Three monumental Kashan calligraphic lustre pottery tiles, Persia, 12th-13th century. Estimate 100,000 — 150,000 GBP. Lot Sold 122,500 GBP. Photo: Sotheby’s
comprising three fritware tiles with a large calligraphic inscription in thuluth moulded in relief and another inscription painted in golden lustre above, decorated in underglaze cobalt blue on an overglaze lustre ground of spiralling foliate tendrils with turquoise highlights, set on custom mount. tiles: 41 by 82cm. mount: 84.4 by 10 by 7cm.
PROVENANCE: Holger Ferlov, Copenhagen, 1960s
The main text:
The right tile: The first word of the basmala.
The middle tile: Qur’an, chapter XVII (al-isra’), a few words from the beginning of verse 78.
The left tile: Qur’an, chapter LXXIII (al-insan), a single word from verse 20.
The narrow band:
The right tile: The basmala and Qur’an, chapter LXXI, (al-insan), a few words from the beginning of verse 1.
The middle tile: Qur’an, chapter LXXI, (al-insan), part of verse 2, verse 3 and the first word of verse 4.
The left tile: Qur’an, chapter LXXI (al-insan), part of verses 30 and 31.

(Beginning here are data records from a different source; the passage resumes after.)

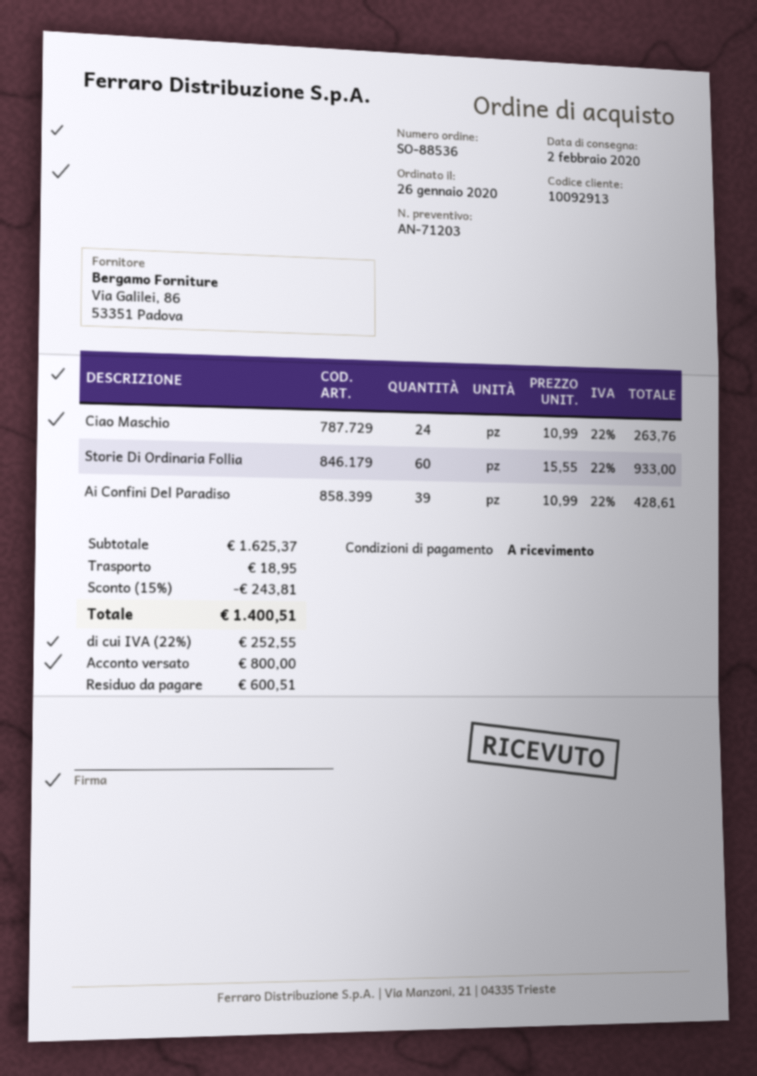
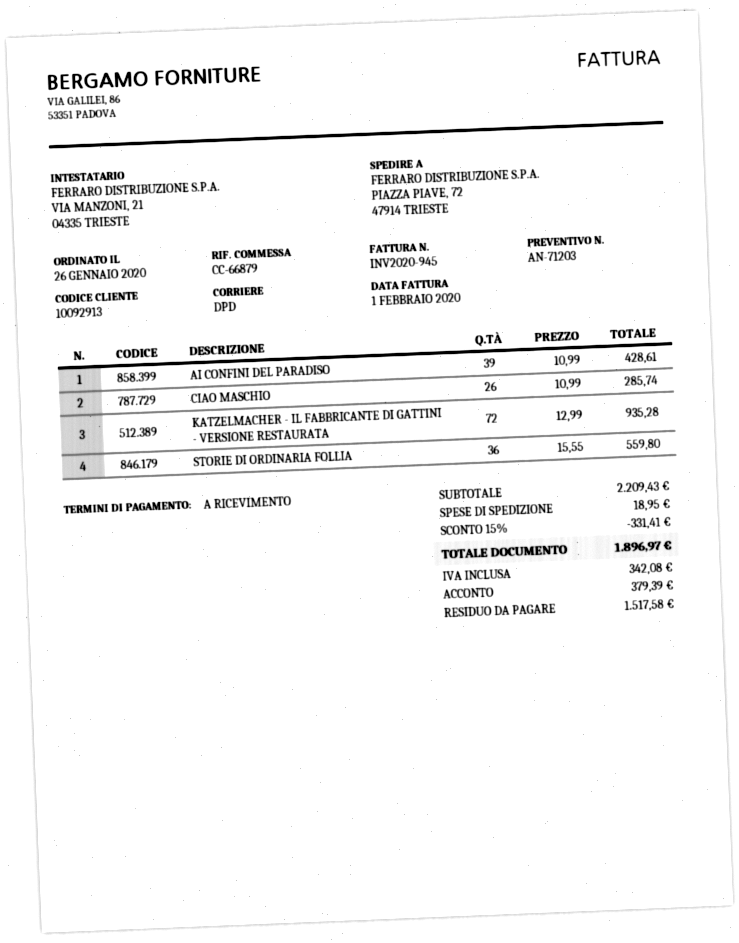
Ciao Maschio: 24 x 10.99 = 263.76 -> 26 x 10.99 = 285.74
Storie Di Ordinaria Follia: 60 x 15.55 = 933.00 -> 36 x 15.55 = 559.80
KATZELMACHER - IL FABBRICANTE DI GATTINI - VERSIONE RESTAURATA: none -> 72 x 12.99 = 935.28
subtotal: 1625.37 -> 2209.43
discount: 15% = 243.81 -> 15% = 331.41
tax: 252.55 -> 342.08
total: 1400.51 -> 1896.97
deposit: 800.00 -> 379.39
balance: 600.51 -> 1517.58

These three tiles forming part of a frieze present a majestic thuluth inscription raised in relief and in lustre highlighted in cobalt blue with touches of turquoise which are consistent with the best quality Ilkhanid tilework of the twelfth/early thirteenth century. They can be compared to similar monumental compositions produced in Kashan between circa 1200 and 1340. Although of a large size, each tile comprises another register that curves slightly outwards and includes an additional smaller inscription painted in a honey-coloured glaze.

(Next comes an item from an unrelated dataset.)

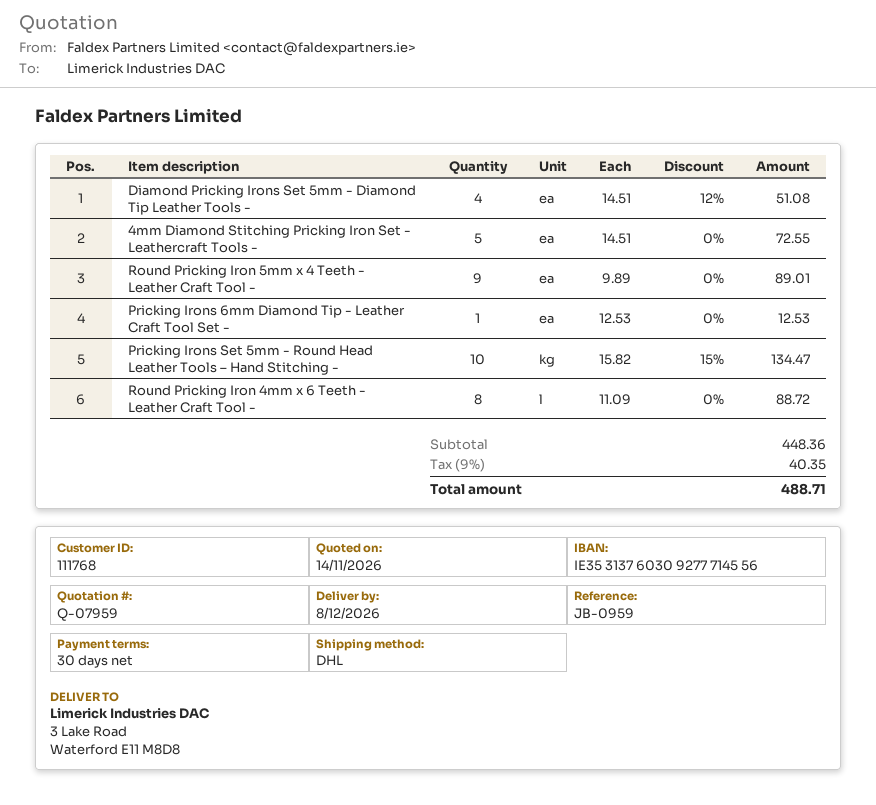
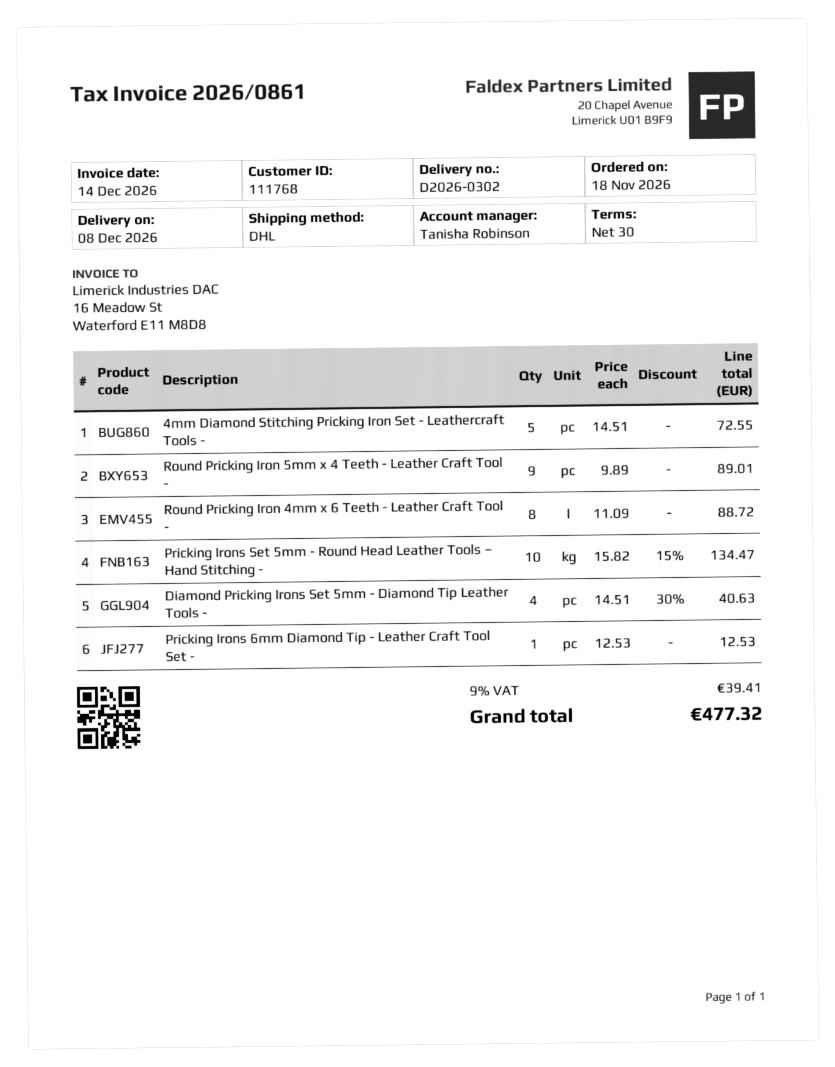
Diamond Pricking Irons Set 5mm - Diamond Tip Leather Tools -: 4 x 14.51 - 12% = 51.08 -> 4 x 14.51 - 30% = 40.63
tax: 9% = 40.35 -> 9% = 39.41
total: 488.71 -> 477.32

Similar tiles, with minor differences in design, but essentially composed of a large thuluth inscription on a lustre ground with turquoise highlights, are in a number of museum collections. Some of these include moulded frieze tiles with lustre calligraphic borders, bird motifs and further details. Notable examples are in the Victoria and Albert Museum, London (inv. nos. 1481-1876, 1491-1876, 1494:18-1876), The Newark Museum, New Jersey (inv. no. 38.242), The Isabella Stewart Gardner Museum, Boston, the Minneapolis Institute of Arts (inv. no. 50.46.458), The Museum of Islamic Art, Berlin (inv. no. I.5366). A fragment of a corner revetment now in the Louvre Museum, Paris, inv. no. AD 4973, is notable as it also features two slightly raised bands, one with an inscription and the other with a stylised braided pattern as in the present piece.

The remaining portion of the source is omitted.